院门一推,歪脖子枣树底下趴着的风狼崽竖起两只耳朵,金色竖瞳扫过来,尾巴啪啪地拍了两下地面。
方球跟在后头,圆滚滚的身子从门缝里挤进来。
一进院子两只小眼就盯上了那只崽子,嘴角往上一咧,两条短腿蹬过去,伸手就往崽子脑袋上摸。
“嘿,小家伙~”
风狼崽的毛炸了。
嗷呜一声狂吠,两排利齿呲出来,前爪往地上一拍,朝方球的胖手就要咬。
方球的手缩回来的速度比土遁术还快。
“诶诶诶!我是自己人!自己人!”
崽子不理他,嗷嗷叫了两嗓子,绕着枣树转了两圈,最后窜到陈安顺腿边趴下了,金色竖瞳死死瞪着方球,喉咙里嘟嘟囔囔地哼。
方球搓着手嘿嘿干笑,讪讪地往后退了两步。
陈安顺把缰绳拴好,翻下牛背。
方球的嘿嘿笑声停了。
两只小眼挤了挤,搓手的频率加快了三倍。
“陈老哥。
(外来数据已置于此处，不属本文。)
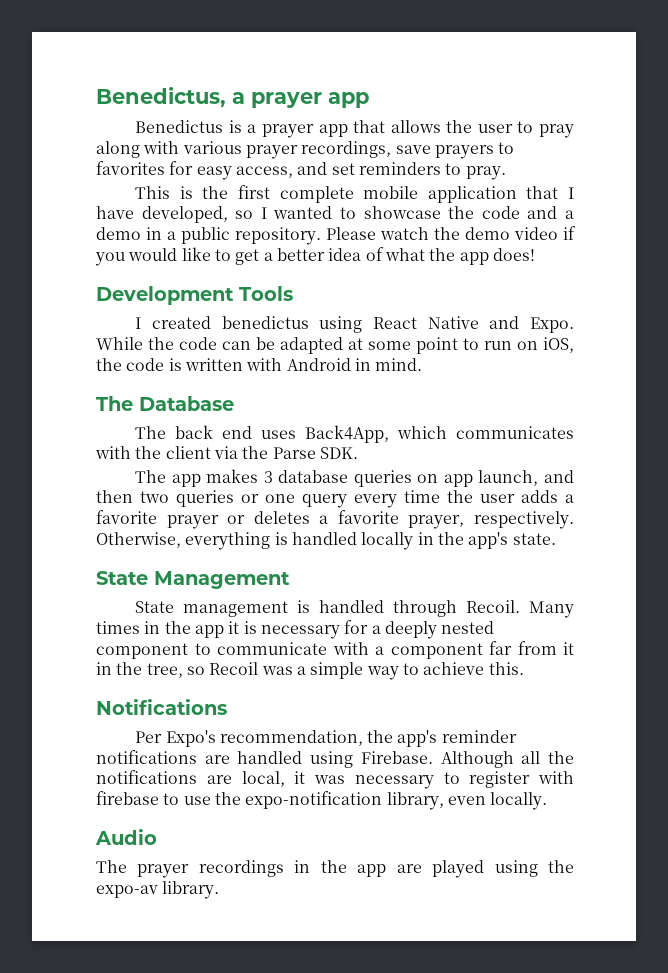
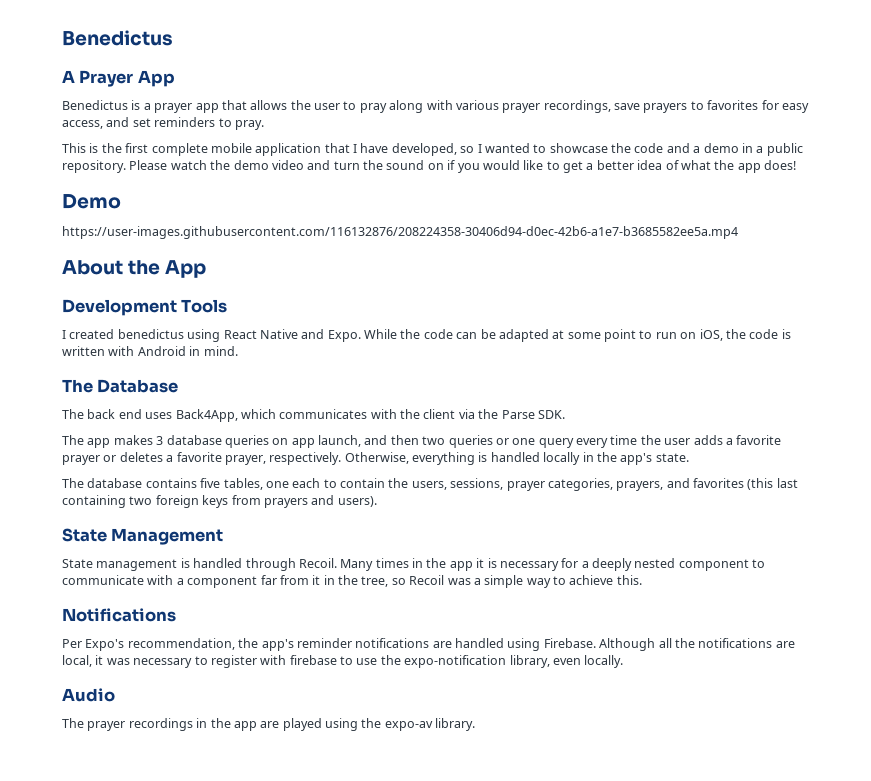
[96,87,369,108] Benedictus, a prayer app -> [62,30,173,46] [62,70,175,87] Benedictus // A Prayer App
(558, 233) none -> [307,160,444,170] and turn the sound on
(535, 254) none -> [62,194,121,209] [62,226,738,239] [62,260,207,278] // Demo // https://user-images.githubusercontent.com/116132876/208224358-30406d94-d0ec-42b6-a1e7-b3685582ee5a.mp4 // About the App
(556, 539) none -> [62,478,798,491] [62,495,377,508] // The database contains five tables, one each to contain the users, sessions, prayer categories, prayers, and favorites (this last containing two foreign keys from prayers and users).

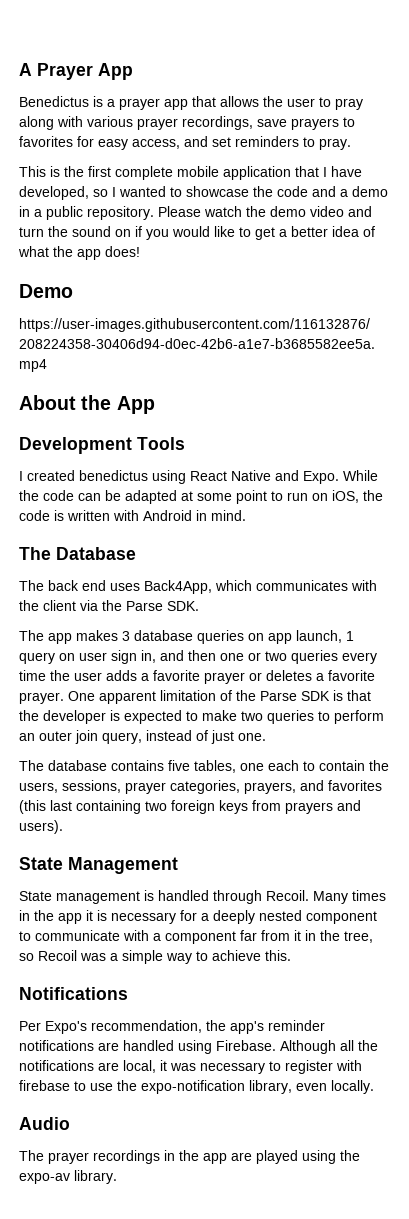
[62,30,173,46] Benedictus // -> (19, 69) none
[364,435,574,448] and then two queries or one query -> [346,631,354,641] [19,650,338,664] 1 query on user sign in, and then one or two queries
[224,452,689,465] prayer, respectively. Otherwise, everything is handled locally in the app's state. -> [19,690,371,704] [19,710,384,724] [19,730,266,744] prayer. One apparent limitation of the Parse SDK is that the developer is expected to make two queries to perform an outer join query, instead of just one.

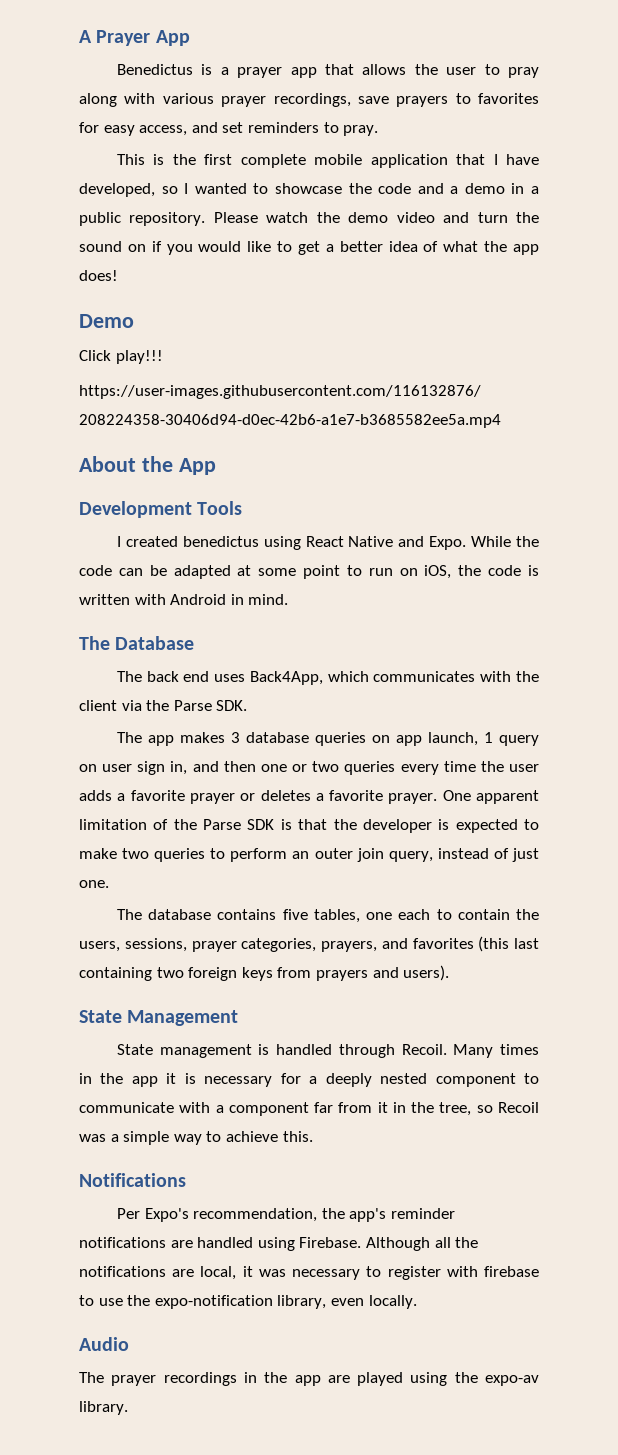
(73, 291) none -> [79,350,163,364] // Click play!!!

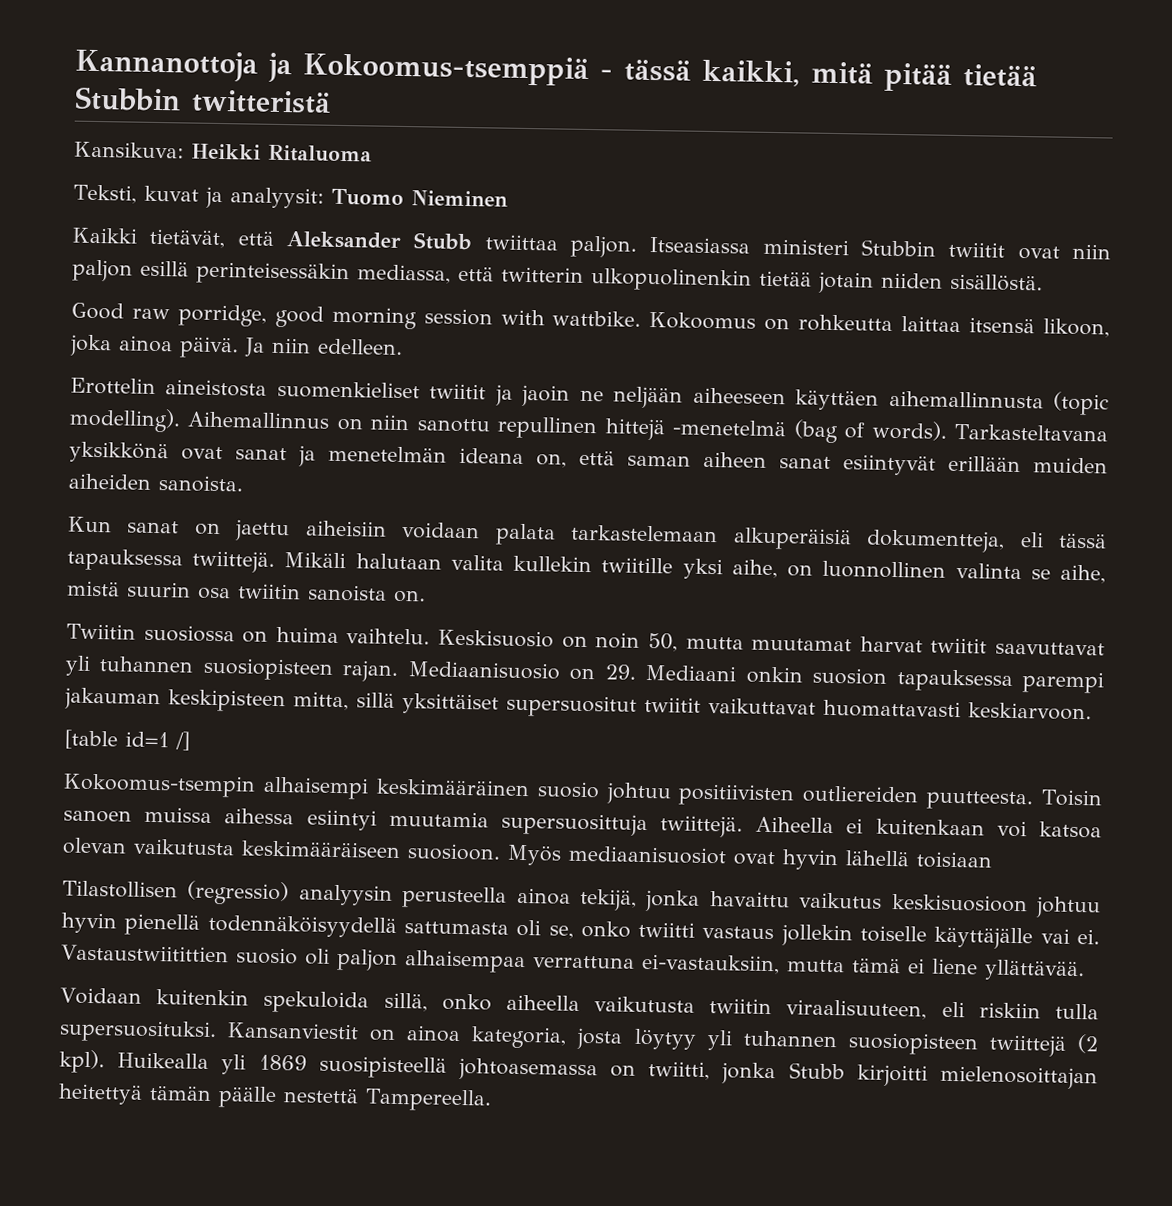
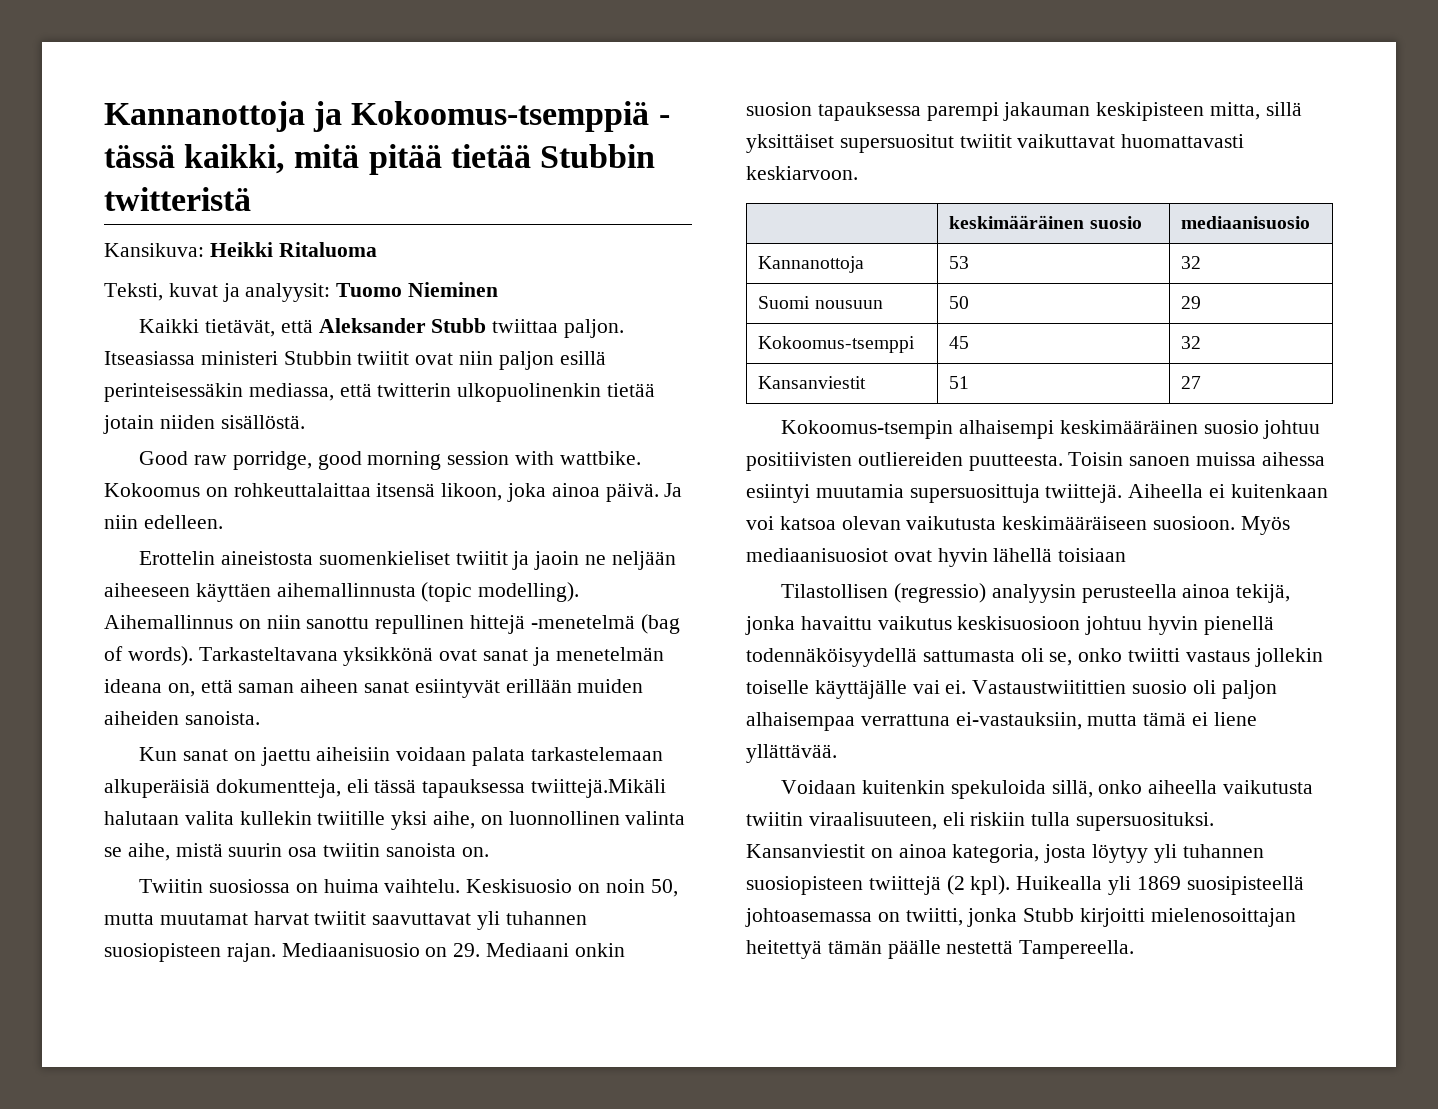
[798,314,962,333] rohkeutta laittaa -> [233,483,371,497] rohkeuttalaittaa
[192,550,347,573] twiittejä. Mikäli -> [531,779,667,798] twiittejä.Mikäli
[64,729,190,751] // [table id=1 /] -> [949,215,1142,229] [1181,216,1311,229] [758,256,865,273] [949,256,970,269] [1181,256,1202,269] [758,296,883,309] [949,296,970,309] [1181,296,1202,309] [758,336,916,353] [949,336,970,349] [1181,336,1202,349] [758,376,867,389] [949,376,970,389] [1181,376,1202,389] // | keskimääräinen suosio | mediaanisuosio // Kannanottoja | 53 | 32 // Suomi nousuun | 50 | 29 // Kokoomus-tsemppi | 45 | 32 // Kansanviestit | 51 | 27

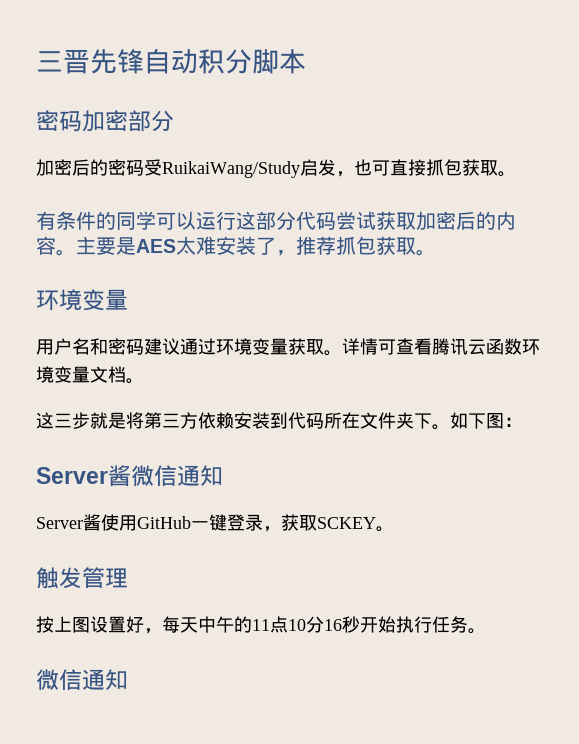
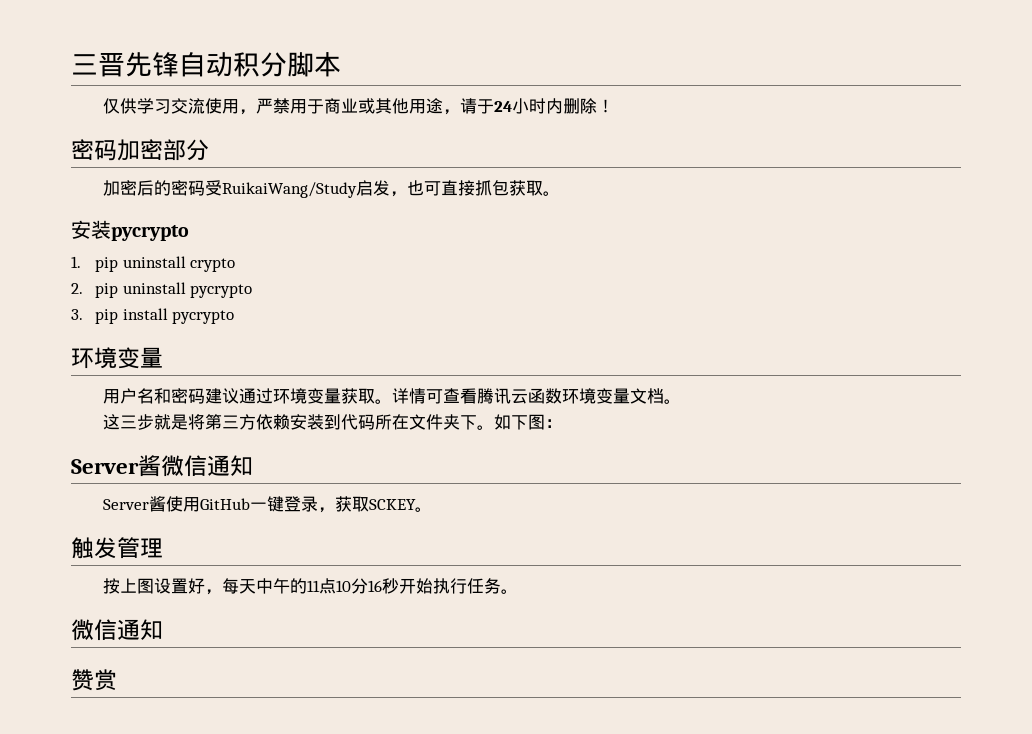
(306, 61) none -> [103,98,615,115] // 仅供学习交流使用，严禁用于商业或其他用途，请于24小时内删除！
[36,211,516,231] [36,236,436,256] 有条件的同学可以运行这部分代码尝试获取加密后的内容。主要是AES太难安装了，推荐抓包获取。 -> [71,220,189,241] [71,256,236,272] [71,282,253,298] [71,308,235,324] 安装pycrypto // 1. pip uninstall crypto // 2. pip uninstall pycrypto // 3. pip install pycrypto
(128, 679) none -> [71,669,117,691] // 赞赏

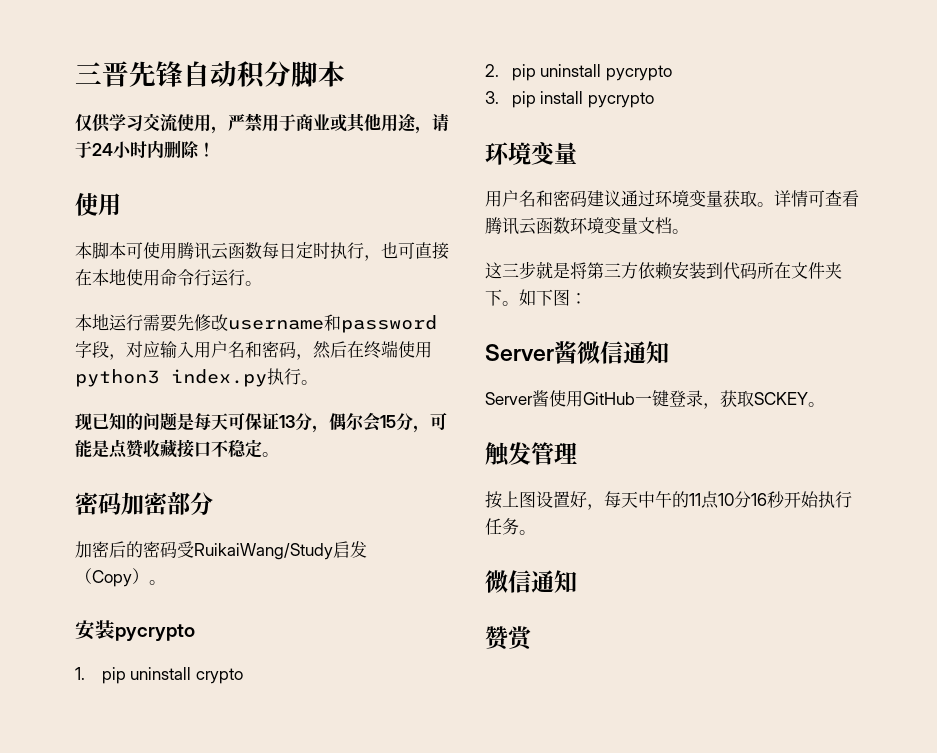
(615, 106) none -> [75,193,121,216] [75,242,449,261] [75,269,262,286] [75,314,437,333] [75,340,432,360] [75,368,318,387] [75,412,447,433] [75,439,279,459] // 使用 // 本脚本可使用腾讯云函数每日定时执行，也可直接在本地使用命令行运行。 // 本地运行需要先修改username和password字段，对应输入用户名和密码，然后在终端使用python3 index.py执行。 // 现已知的问题是每天可保证13分，偶尔会15分，可能是点赞收藏接口不稳定。
[390,180,544,197] ，也可直接抓包获取 -> [75,568,149,587] （Copy）

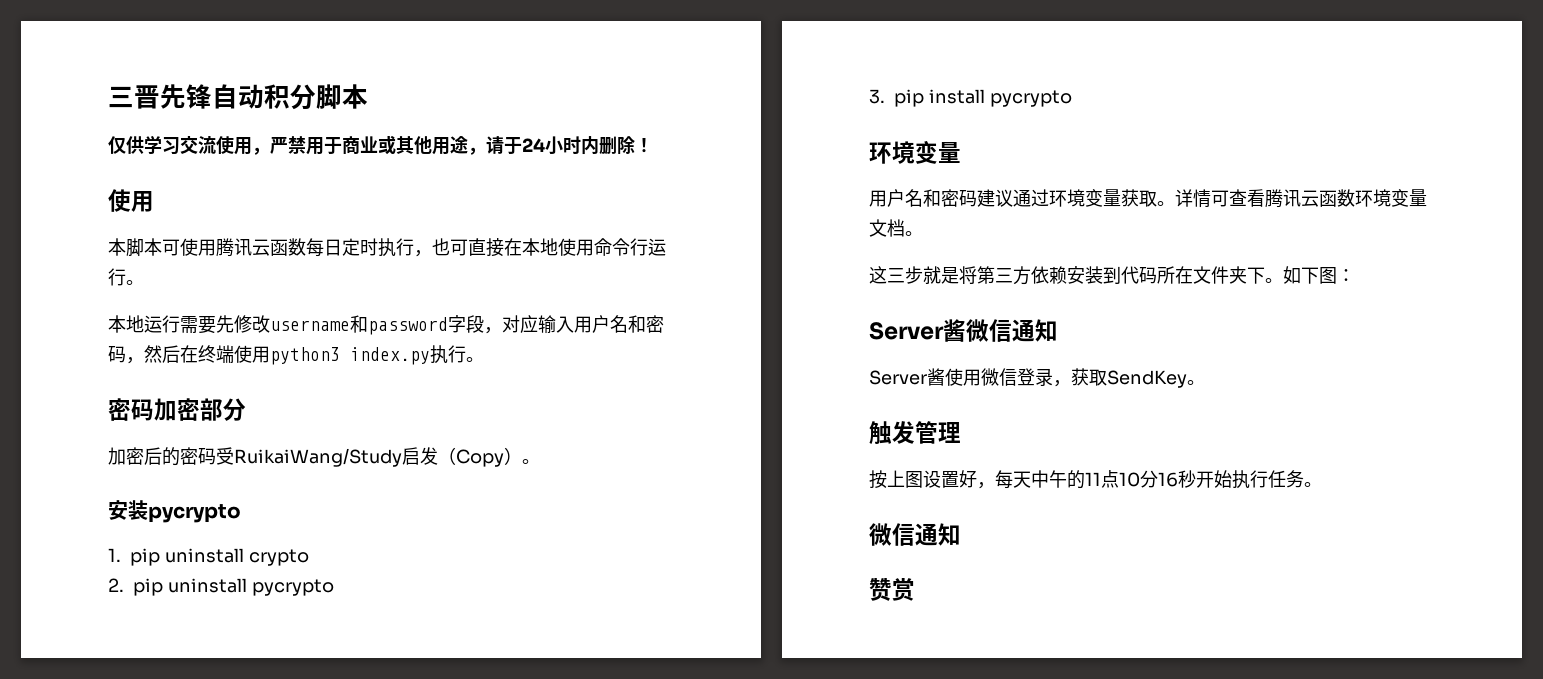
[75,412,447,433] [75,439,279,459] // 现已知的问题是每天可保证13分，偶尔会15分，可能是点赞收藏接口不稳定。 -> (484, 359) none
[583,390,669,407] GitHub一键 -> [981,368,1017,386] 微信
[754,392,808,405] SCKEY -> [1107,370,1187,388] SendKey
”
来了。
“你之前可是说了,杀了这筑基之后好处费少不了。”
方球的两条短腿往前挪了半步,两只小眼珠子盯着陈安顺腰间的储物袋,嗓门压低了,语速加快了,恨不得一口气把话说完。
“你看现在是不是……”
陈安顺给了他一个白眼。
这死胖子。
一路从藤蛟跑回来,一百多里地,愣是一句话都没提。
陈安顺还以为这胖子开了窍,学会矜持了。
结果是憋到了家门口才开口。
能忍到清泉再问,已经算得上殊为不易。
陈安顺神识往潘尹那只储物袋里一探。
心头那股子欢喜往上涌了三分,又被他按了回去。
脸上没露。
他从储物袋里数出五百块灵石,往方球面前一扔。
方球两只胖手接住,灵石哗啦啦地碰在一块儿,响声清脆。
“五百?!”
方球的两只小眼瞪圆了。
不是嫌少,是没想到这么多。
投靠李家这几个月,累死累活大概也就赚这么多。
没想到和陈安顺出去一趟,就赚到堪比几个月的收入。
“拿去。”陈安顺把储物袋口系好,往腰间一别。
“买件上品防御法器。”
方球愣了一拍,搓灵石的手停了。
“你常年在外头跑,一个土遁术保不了你。”
陈安顺没看他,弯腰拍了拍风狼崽的脑袋,语气跟吩咐赵四喂牛一样随意。
“碰上筑基修士,防御法器能扛一息半息的,你那土遁术就钻得进去。”
方球把五百灵石往怀里一揣,两条短腿倒腾着往院门口跑。
“陈老哥果然大气!”
圆滚滚的身子挤出院门,声儿从巷子里遥遥传回来。
“我这就去买!我方球,这辈子还是头一回用上品的!”
铃铛声远了,巷子里恢复了安静。
陈安顺站在枣树底下,拇指摩挲着储物袋的袋口。
直到这会儿,脸上的喜色才从心底溢了出来。